From a961e40917fb14614d368d8bc9782ca4d6a8cd11 Mon Sep 17 00:00:00 2001
From: Mathieu Desnoyers <mathieu.desnoyers@efficios.com>
Date: Thu, 19 Oct 2017 13:30:15 -0400
Subject: membarrier: Provide register expedited private command

This introduces a "register private expedited" membarrier command which
allows eventual removal of important memory barrier constraints on the
scheduler fast-paths. It changes how the "private expedited" membarrier
command (new to 4.14) is used from user-space.

This new command allows processes to register their intent to use the
private expedited command.  This affects how the expedited private
command introduced in 4.14-rc is meant to be used, and should be merged
before 4.14 final.

Processes are now required to register before using
MEMBARRIER_CMD_PRIVATE_EXPEDITED, otherwise that command returns EPERM.
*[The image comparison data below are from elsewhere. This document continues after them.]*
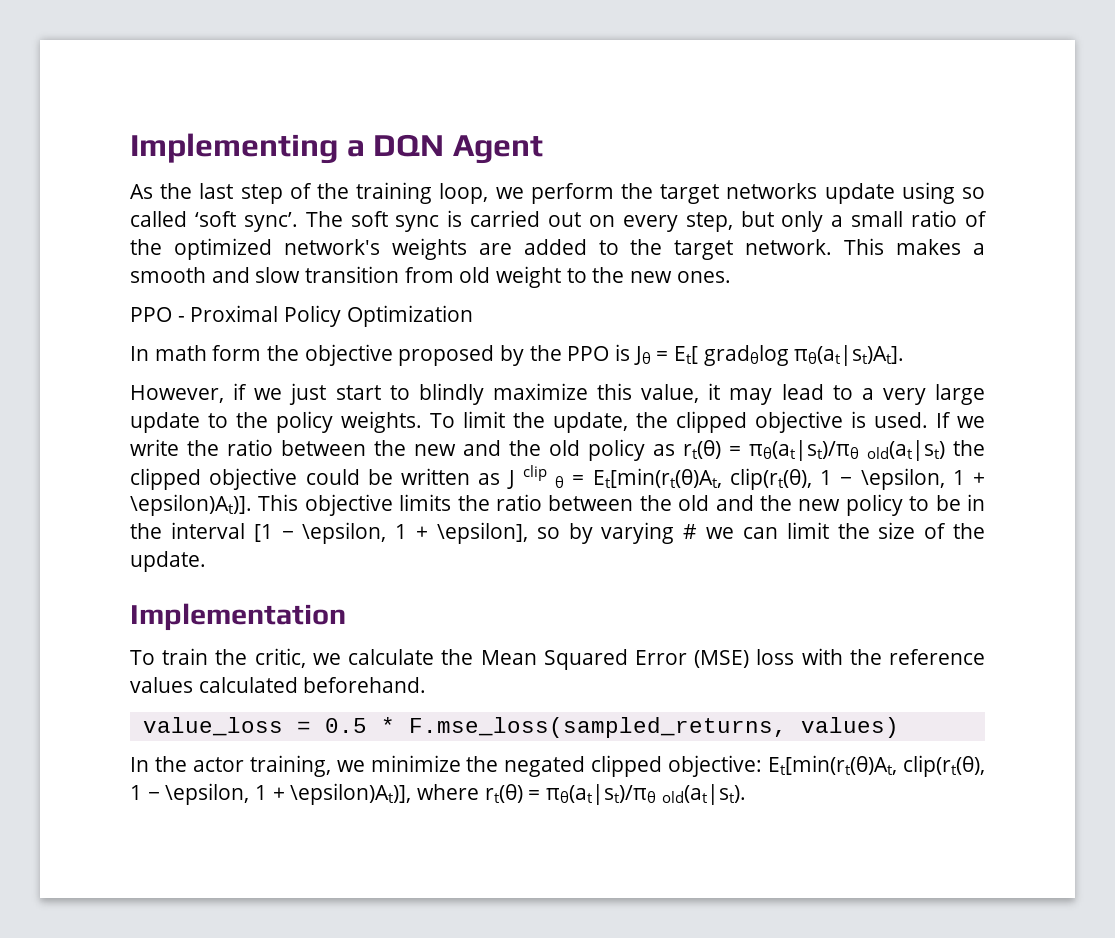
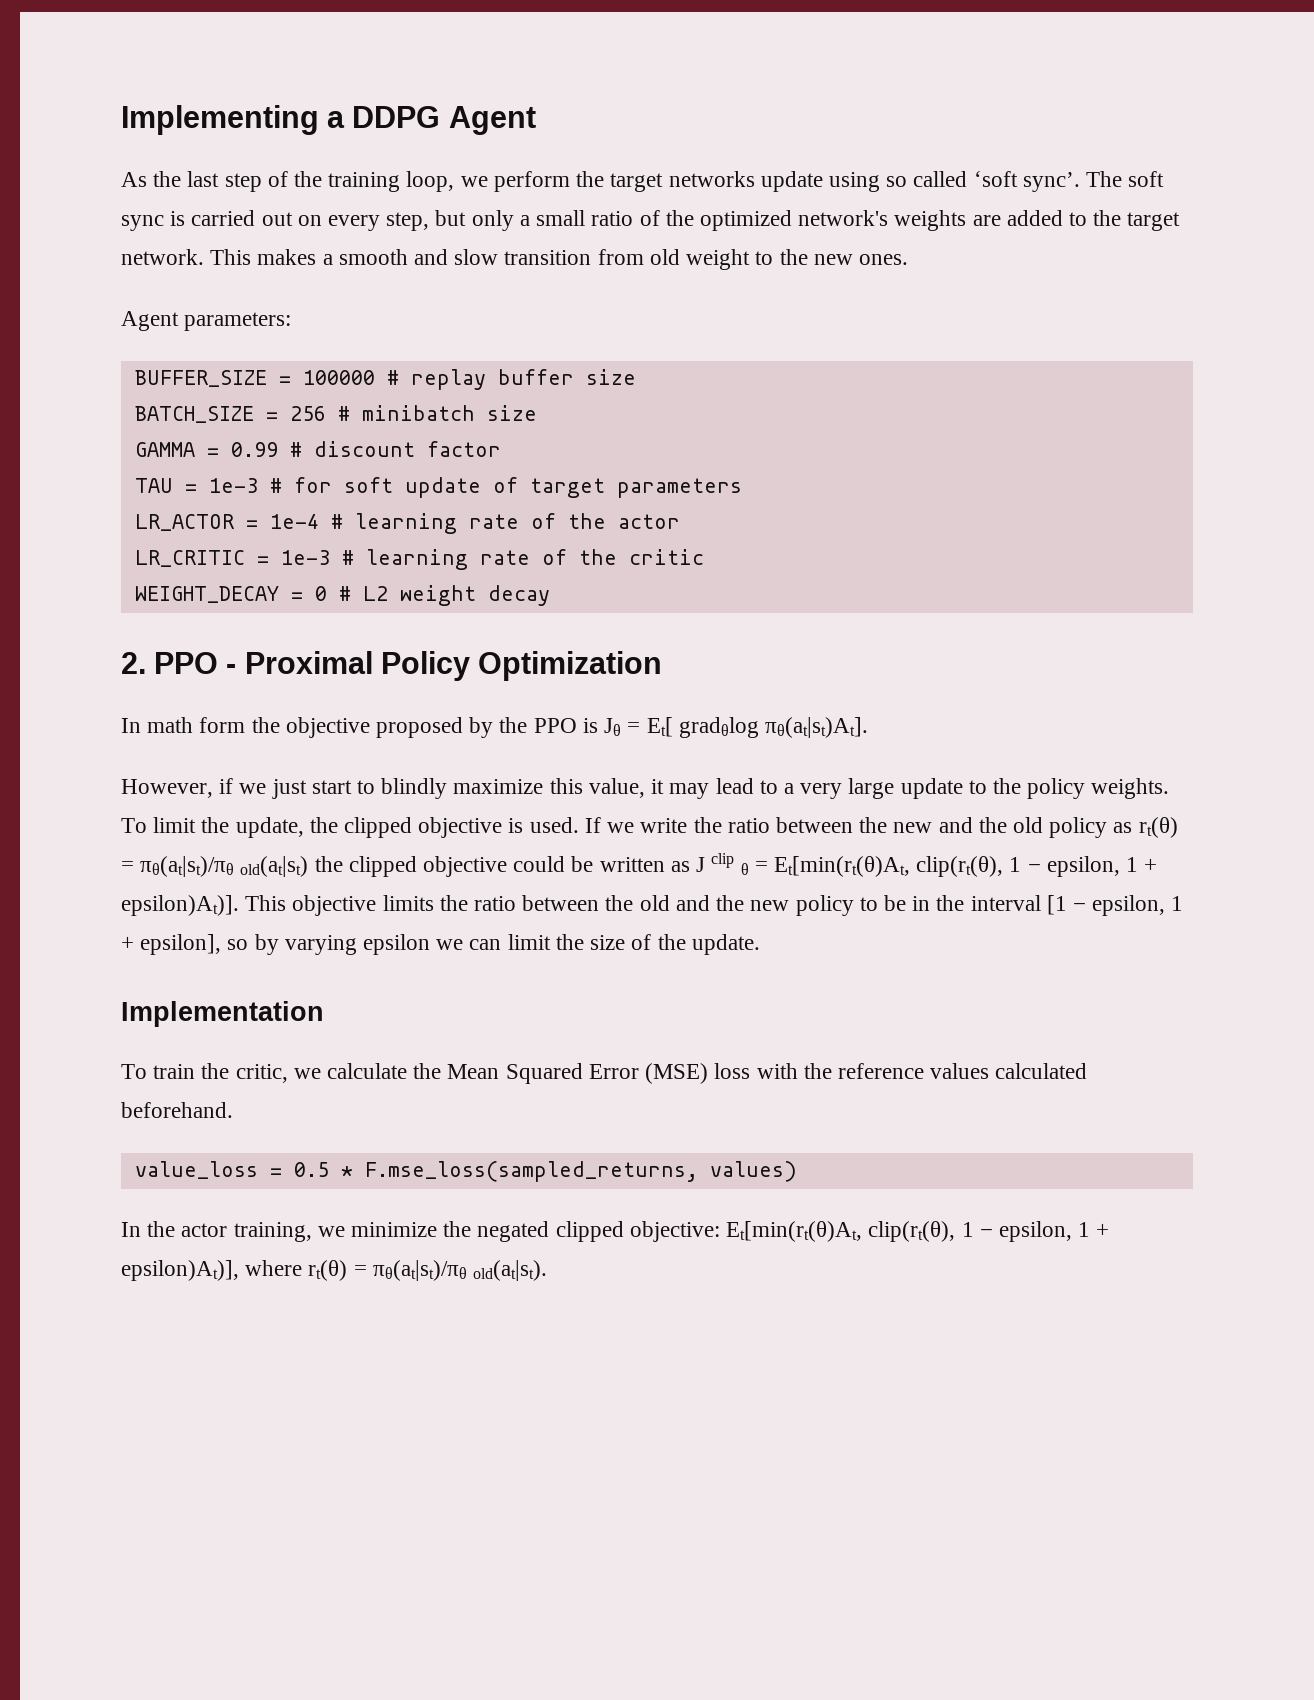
[373,134,445,157] DQN -> [352,106,441,128] DDPG
(731, 277) none -> [121,311,292,331] [134,369,636,390] [134,405,537,423] [134,441,501,457] [134,477,742,498] [134,513,680,534] [134,549,704,570] [134,585,550,606] [121,652,146,674] Agent parameters: // BUFFER_SIZE = 100000 # replay buffer size // BATCH_SIZE = 256 # minibatch size // GAMMA = 0.99 # discount factor // TAU = 1e-3 # for soft update of target parameters // LR_ACTOR = 1e-4 # learning rate of the actor // LR_CRITIC = 1e-3 # learning rate of the critic // WEIGHT_DECAY = 0 # L2 weight decay // 2.
[860,468,985,490] [130,494,252,516] \epsilon, 1 + \epsilon)At)]. -> [1046,856,1158,877] [121,895,239,916] epsilon, 1 + epsilon)At)].
[302,522,528,544] \epsilon, 1 + \epsilon], -> [1092,895,1184,916] [121,934,222,955] epsilon, 1 + epsilon],
[683,524,698,539] # -> [363,934,431,955] epsilon
[165,783,412,805] \epsilon, 1 + \epsilon)At)], -> [998,1221,1110,1242] [121,1260,239,1281] epsilon, 1 + epsilon)At)],

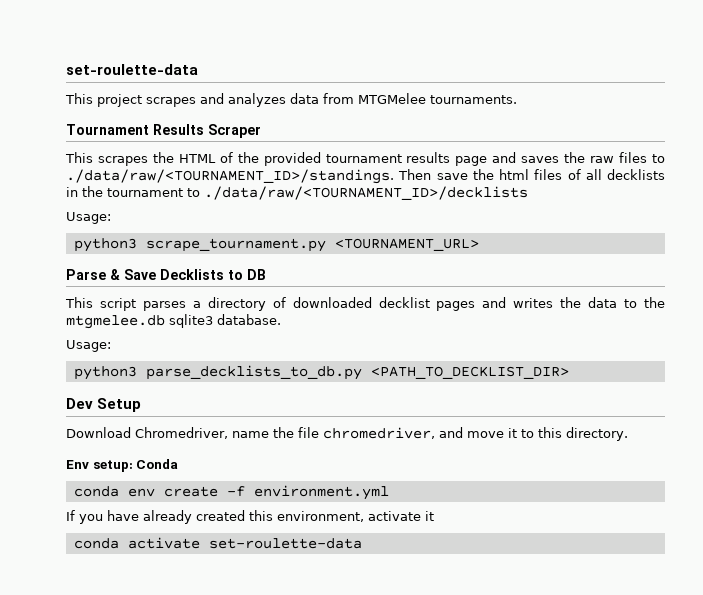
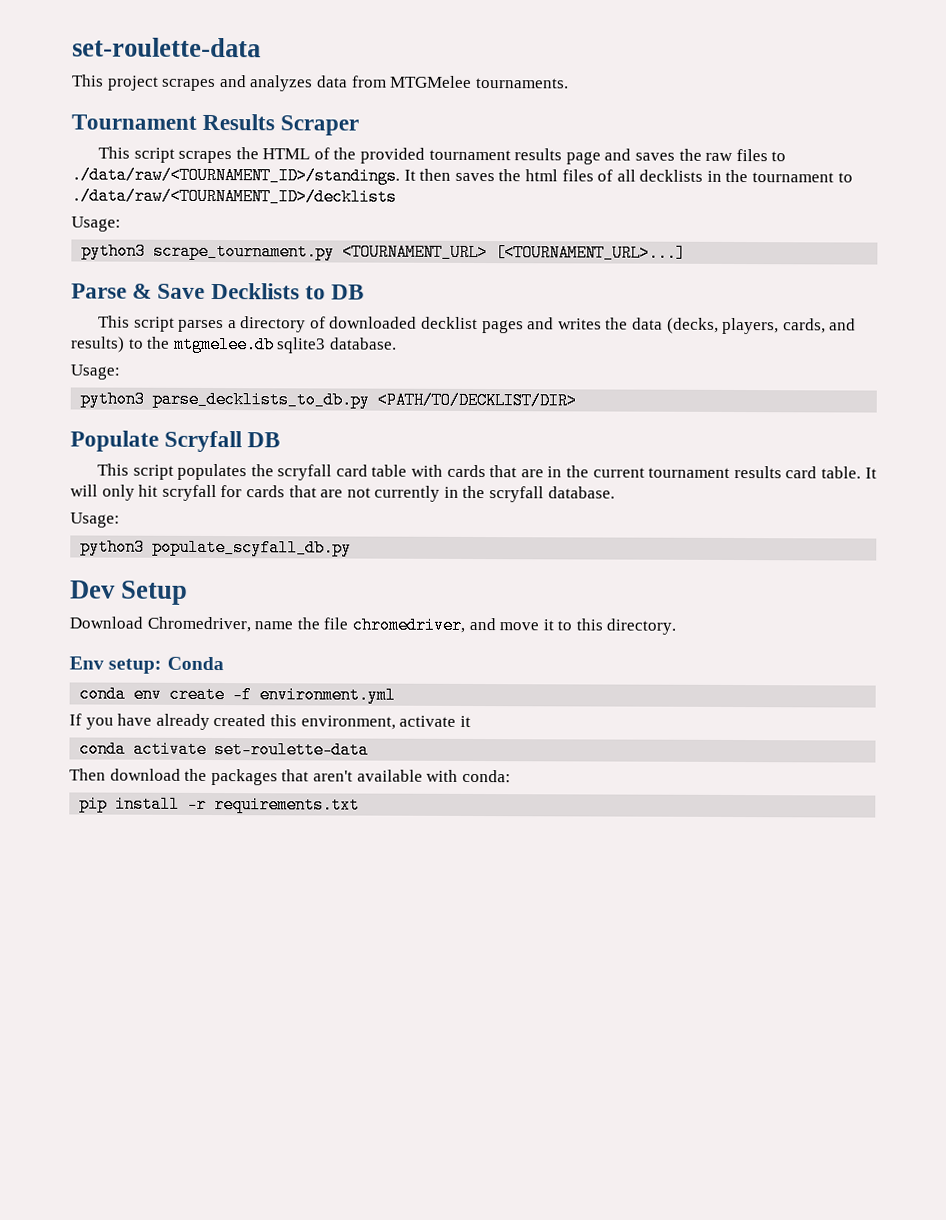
(93, 157) none -> [133,147,175,163] script
[398,169,468,180] Then save -> [403,168,495,182] It then saves
(479, 244) none -> [495,244,687,262] [<TOURNAMENT_URL>...]
(618, 302) none -> [666,317,857,335] [70,336,125,353] (decks, players, cards, and results)
[370,366,569,379] <PATH_TO_DECKLIST_DIR> -> [377,391,578,410] [70,430,281,453] [96,463,877,481] [70,484,615,503] [70,512,120,528] [80,538,353,557] <PATH/TO/DECKLIST/DIR> // Populate Scryfall DB // This script populates the scryfall card table with cards that are in the current tournament results card table. It will only hit scryfall for cards that are not currently in the scryfall database. // Usage: // python3 populate_scyfall_db.py
(362, 543) none -> [69,768,511,786] [79,795,361,814] // Then download the packages that aren't available with conda: // pip install -r requirements.txt

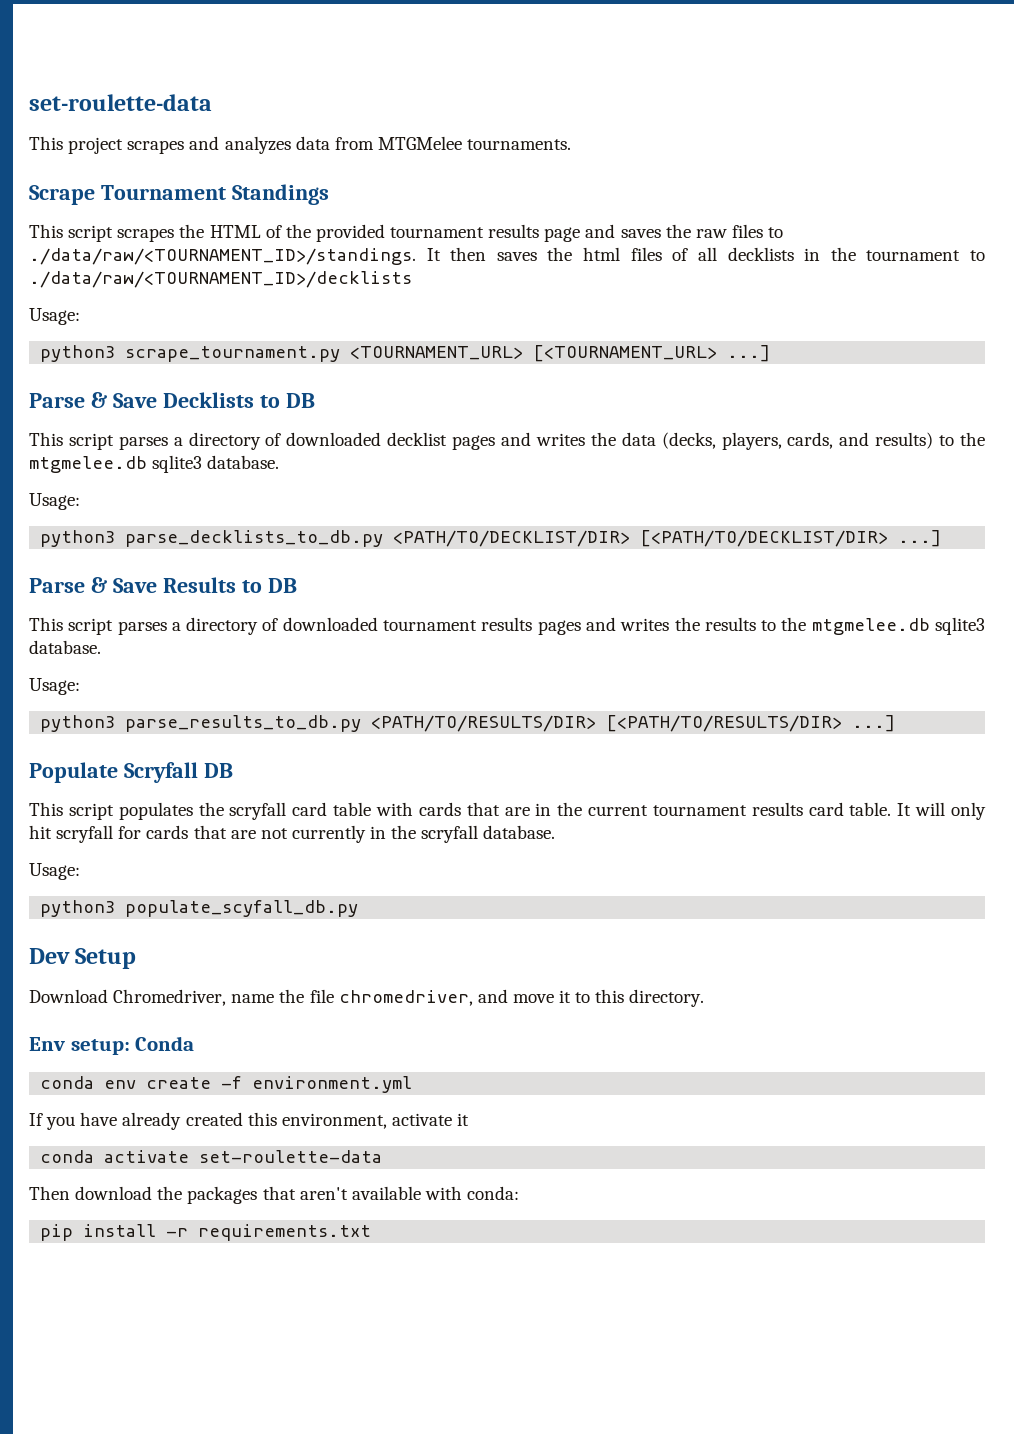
[71,113,360,136] Tournament Results Scraper -> [29,184,329,205] Scrape Tournament Standings
[495,244,687,262] [<TOURNAMENT_URL>...] -> [533,345,771,362] [<TOURNAMENT_URL> ...]
(578, 400) none -> [640,530,942,547] [29,577,297,593] [29,617,985,635] [29,640,101,654] [29,678,80,695] [40,715,896,732] [<PATH/TO/DECKLIST/DIR> ...] // Parse & Save Results to DB // This script parses a directory of downloaded tournament results pages and writes the results to the mtgmelee.db sqlite3 database. // Usage: // python3 parse_results_to_db.py <PATH/TO/RESULTS/DIR> [<PATH/TO/RESULTS/DIR> ...]

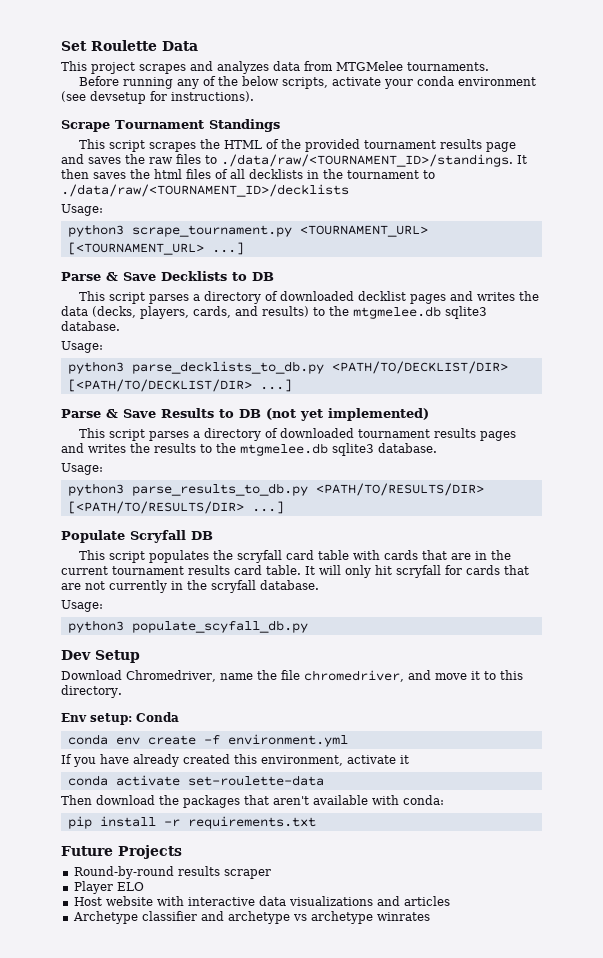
[29,94,212,111] set-roulette-data -> [61,40,198,51] Set Roulette Data
(572, 144) none -> [79,76,537,89] [61,91,254,104] // Before running any of the below scripts, activate your conda environment (see devsetup for instructions).
(297, 585) none -> [266,408,429,421] (not yet implemented)
(372, 1232) none -> [61,845,182,859] [73,866,271,879] [73,881,144,894] [73,896,450,906] [72,911,430,924] // Future Projects // Round-by-round results scraper // Player ELO // Host website with interactive data visualizations and articles // Archetype classifier and archetype vs archetype winrates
This fixes a problem that arose when designing requested extensions to
sys_membarrier() to allow JITs to efficiently flush old code from
instruction caches.  Several potential algorithms are much less painful
if the user register intent to use this functionality early on, for
example, before the process spawns the second thread.  Registering at
this time removes the need to interrupt each and every thread in that
process at the first expedited sys_membarrier() system call.

Signed-off-by: Mathieu Desnoyers <mathieu.desnoyers@efficios.com>
Acked-by: Paul E. McKenney <paulmck@linux.vnet.ibm.com>
Cc: Peter Zijlstra <peterz@infradead.org>
Cc: Ingo Molnar <mingo@redhat.com>
Cc: Alexander Viro <viro@zeniv.linux.org.uk>
Signed-off-by: Linus Torvalds <torvalds@linux-foundation.org>
---
 fs/exec.c                       |  1 +
 include/linux/mm_types.h        |  3 +++
 include/linux/sched/mm.h        | 16 ++++++++++++++++
 include/uapi/linux/membarrier.h | 23 ++++++++++++++++-------
 kernel/sched/membarrier.c       | 34 ++++++++++++++++++++++++++++++----
 5 files changed, 66 insertions(+), 11 deletions(-)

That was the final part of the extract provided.